Portrait – Léa, 32 ans, prof de yoga
Avant
Léa enseigne deux cours quotidiens. Sa tension affiche 95/60 mmHg ; elle s’en doute à peine. Début juin, canicule : elle oublie de boire, saute le déjeuner. En fin d’après-midi, au moment de saluer ses élèves, voile noir, sol.L’événement
Urgences : bilan normal, diagnostic « hypotension orthostatique sévère ». Tremblante, Léa comprend que le soleil et les postures prolongées ont vidé son réservoir.Actions
Hydratation : 2 L d’eau + 1 pincée de sel par litre.
Bas de contention pour soutenir le retour veineux.
Transitions lentes : elle passe de savasana à debout en trois respirations, mains croisées pour engager les mollets.
Après trois semaines
Les vertiges disparaissent. Sa tension remonte à 105/65 mmHg. Elle conserve la gourde isotherme à portée de tapis et conseille désormais à ses élèves d’anticiper la soif.
Hypotension et fatigue : un cercle vicieux fréquent
Quand la pression artérielle reste basse, le cerveau reçoit moins d’oxygène. Le corps compense en ralentissant pour économiser ses ressources. Résultat : une fatigue persistante, des difficultés de concentration, une envie de s’allonger après le moindre effort. C’est un signal à ne pas ignorer, surtout si la fatigue s’installe sur plusieurs semaines sans raison apparente (manque de sommeil, maladie, surmenage).
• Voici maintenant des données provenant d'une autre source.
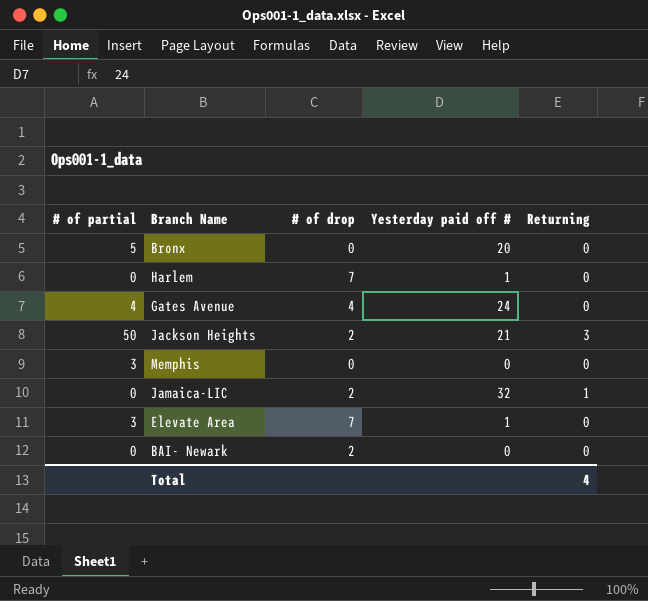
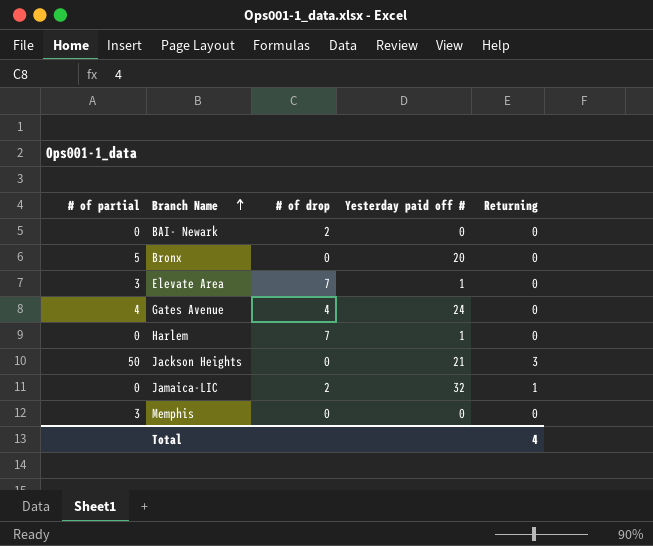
row order: none -> Branch Name ascending
Jackson Heights | # of drop: 2 -> 0

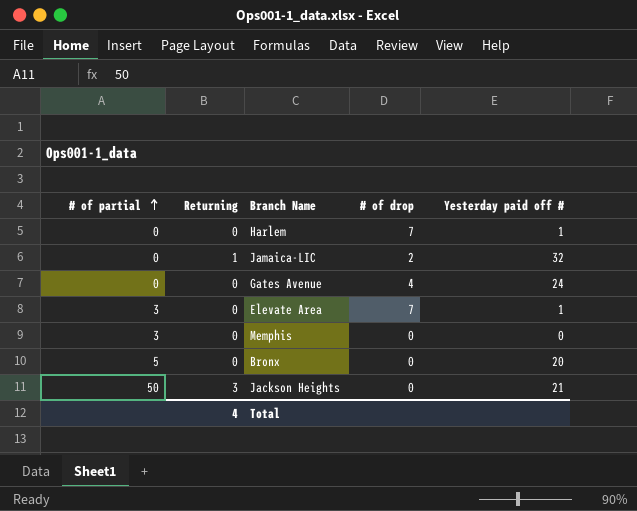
row order: Branch Name ascending -> # of partial ascending
column Returning | position: 5 -> 2
row BAI- Newark: 0 | 2 | 0 | 0 -> none
Gates Avenue | # of partial: 4 -> 0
Signes d’alerte à surveiller
Vertiges soudains en changeant de position
Vision floue ou scintillements
Fatigue inexpliquée après de petits efforts
Syncopes répétées
À retenir
Allongez-vous, surélevez les jambes et buvez un verre d’eau salée dès le premier vertige.
Risques d’une tension trop basse
Chutes et fractures : +50 % chez les plus de 70 ans
Hypoperfusion cérébrale : troubles cognitifs si l’hypotension persiste.
Lésions rénales : les reins peinent à filtrer sous 80 mmHg.
Prévenir et contrôler l’hypotension
Hydratation et sel maîtrisé
Buvez 1,5 L à 2 L d’eau par jour ; augmentez légèrement le sel après avis médical.
Aliments propulseurs de tension
Olives, bouillon, fromage pour le sodium.
Légumes verts et bananes pour le potassium, essentiel à l’équilibre hydrique.
Activité physique douce
Marche, natation ou yoga dynamique 30 min, cinq fois par semaine, tonifient le réseau veineux sans chute brutale de pression.
Mesure régulière
Prenez votre tension matin et soir et notez-la. Comparez couchée, assise, debout.
Pour la bonne méthode, consultez notre tutoriel comment prendre sa tension.
Consultation ciblée
Persistance des vertiges ? Médicaments en cause ? Parlez-en à votre médecin. Un tilt-test ou un dosage hormonal peut révéler la source.
Cet article est informatif et ne remplace pas un avis médical. Consultez votre médecin pour tout diagnostic ou traitement.